Equipe de France - Un 4-2-3-1 avec quatre offensifs, ce serait une révolution

Reuters
Dans quel schéma évolue l'équipe de France ? C'est à se demander si c'est si important que ça, tant on a parfois peine à déterminer s'il s'agit d'un 4-2-3-1 ou d'un 4-3-3. Face au Portugal, mercredi soir, Corentin Tolisso a été placé sur le côté droit d'une ligne de trois, officiellement. Histoire de raviver le souvenir de Blaise Matuidi milieu gauche - au Mondial 2018, où Tolisso l'avait d'ailleurs suppléé en quarts face à l'Uruguay - ou de Moussa Sissoko milieu droit - à l'Euro 2016 -, dans une configuration que Didier Deschamps apprécie puisqu'elle lui permet de sécuriser son bloc avec un joueur plus défensif. Sauf qu'il ne s'agit pas d'ailiers, encore moins pour Tolisso qui n'a absolument pas le profil pour percuter en débordement.

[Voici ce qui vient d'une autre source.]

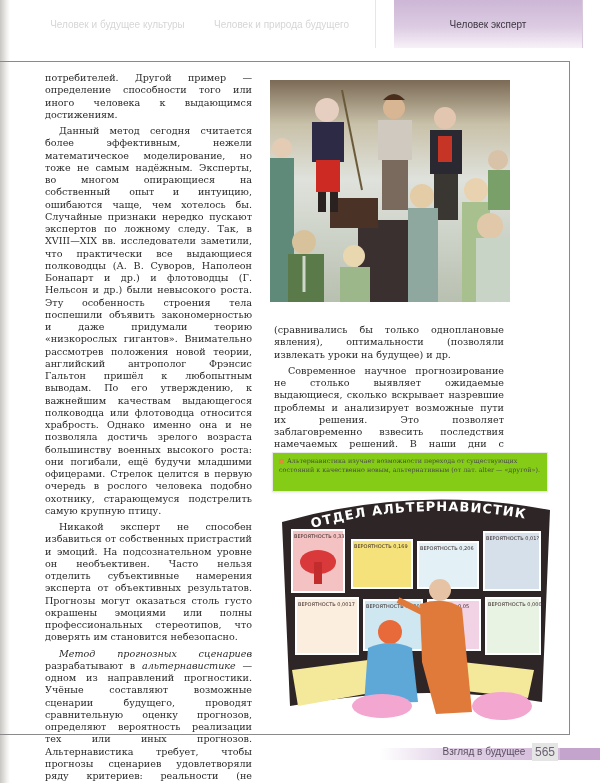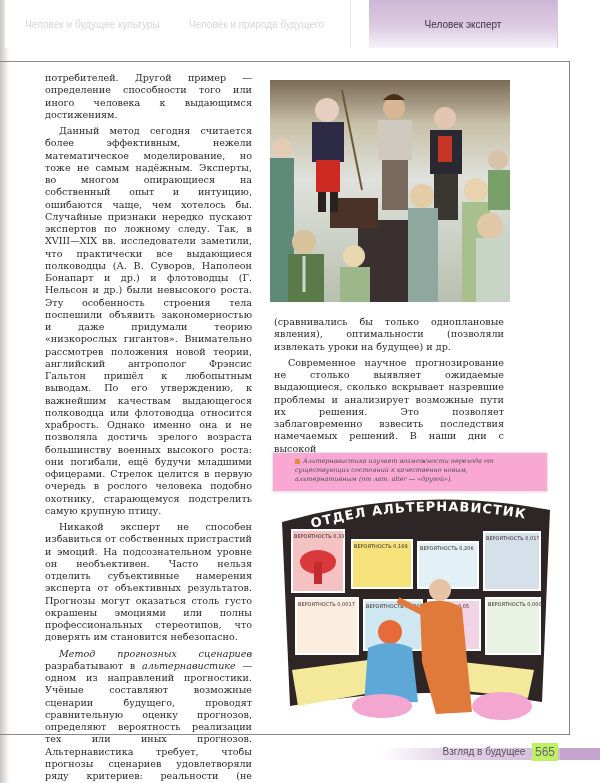--- a/index.html
+++ b/index.html
@@ -18,7 +18,7 @@
     .tab {
       position: absolute; top: 0; height: 48px;
       display: flex; align-items: center; justify-content: center;
-      font-family: "Liberation Sans", sans-serif; font-size: 10px;
+      font-family: "Liberation Sans", sans-serif; font-size: 10px; margin-left: 25px;
     }
     .tab.faded { color: #d6d6d6; background: #ffffff; }
     .tab.t1 { left: 5px; width: 175px; border-right: 1px solid #ededed; }

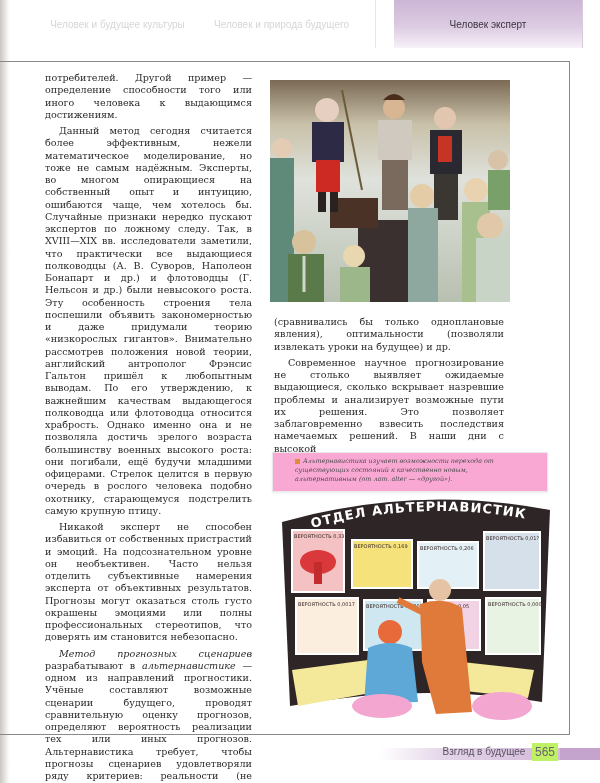--- a/index.html
+++ b/index.html
@@ -51,7 +51,7 @@
       background: linear-gradient(to bottom, #8e8372 0%, #c8c2b0 18%, #d5d8d1 35%, #9aa58a 60%, #7c8f70 100%);
     }
     .col-right {
-      position: absolute; left: 270px; top: 312px; width: 238px;
+      position: absolute; left: 270px; top: 320px; width: 238px;
       font-size: 9.6px; line-height: 12.25px; text-align: justify;
     }
     .note {

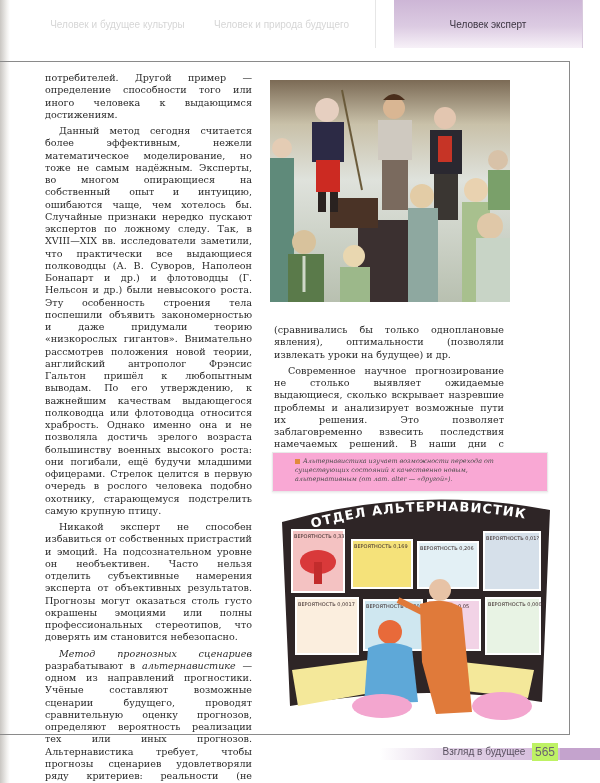--- a/index.html
+++ b/index.html
@@ -56,10 +56,10 @@
     }
     .note {
       position: absolute; left: 272px; top: 452px; width: 276px; height: 40px;
-      background: #f9a8d4; border: 1px solid #e9e9e9;
+      background: #84cc16; border: 1px solid #e9e9e9;
       box-shadow: 0 1px 2px rgba(0,0,0,0.08);
       font-size: 6.4px; line-height: 9px; color: #4a4a4a;
-      padding: 4px 22px; box-sizing: border-box; font-style: italic;
+      padding: 4px 6px; box-sizing: border-box;
     }
     .note .marker { display: inline-block; width: 5px; height: 5px; background: #e08a3c; margin-right: 3px; vertical-align: middle; }
 

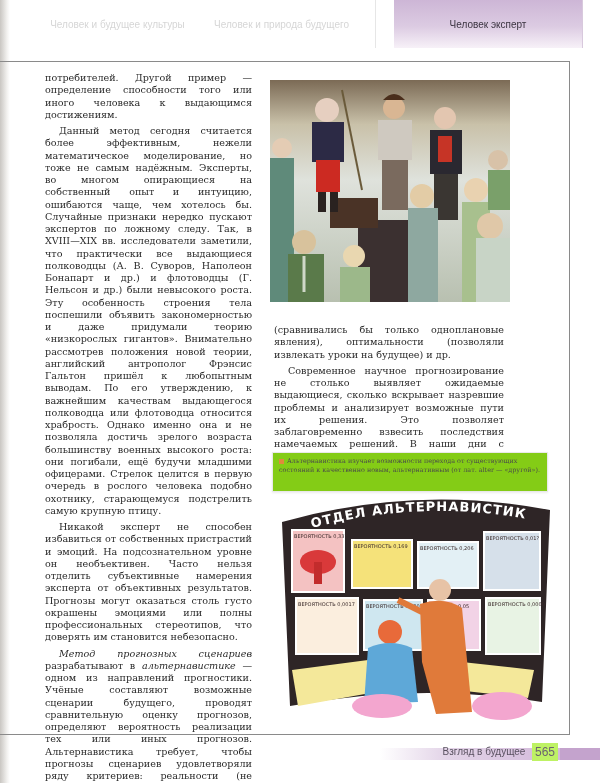--- a/index.html
+++ b/index.html
@@ -77,7 +77,7 @@
     }
     .page-num {
       position: absolute; left: 532px; top: 743px; width: 26px; height: 18px;
-      background: #bef264;
+      background: #e5e5e5;
       font-family: "Liberation Sans", sans-serif; font-size: 12px; color: #6b6370;
       text-align: center; line-height: 18px;
     }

Quand Kingsley Coman est arrivé face au Portugal, tout s'est éclairé comme par magie. Qu'il se place à droite ou à gauche, là où il aurait dû obtenir un penalty en fin de match, peu importe puisque c'est Kylian Mbappé qui occupait l'autre aile. La menace était donc considérable. A nouveau, contre la Suisse, tout dépendra de la volonté de départ de Didier Deschamps. Si le 4-2-3-1 est encore choisi, Adrien Rabiot en sera encore la victime, après avoir débuté dans le trio du milieu en 4-3-3 lors des deux premiers matchs. Mais le sélectionneur osera-t-il lancer Coman d'entrée ? Ce serait un pari très offensif d'entrée de jeu, pour la première fois de sa carrière avec les Bleus sur un match à élimination directe en grande compétition.

Attention à la Suisse : 



Jusqu'alors, "DD" ne s'y est essayé que deux fois sur 22 (cinq matchs au Mondial 2014, sept matchs à l'Euro 2016 et au Mondial 2018, trois matchs sur cet Euro) : lors du 2-0 face à l'Albanie, pour le deuxième match de l'Euro 2016, avec Coman et Anthony Martial qui entouraient Dimitri Payet derrière Olivier Giroud ; et à l'occasion du funeste 0-0 devant le Danemark, pour le compte du troisième match du Mondial 2018, avec Ousmane Dembélé et Thomas Lemar autour d'Antoine Griezmann et toujours derrière Olivier Giroud. Pas de quoi faire changer d'avis le patron, au premier abord. Mais l'équipe de France n'a jamais été aussi puissante aux avant-postes, alors... Surtout dans la perspective d'affronter un bloc bas, c'est peut-être le moment ou jamais.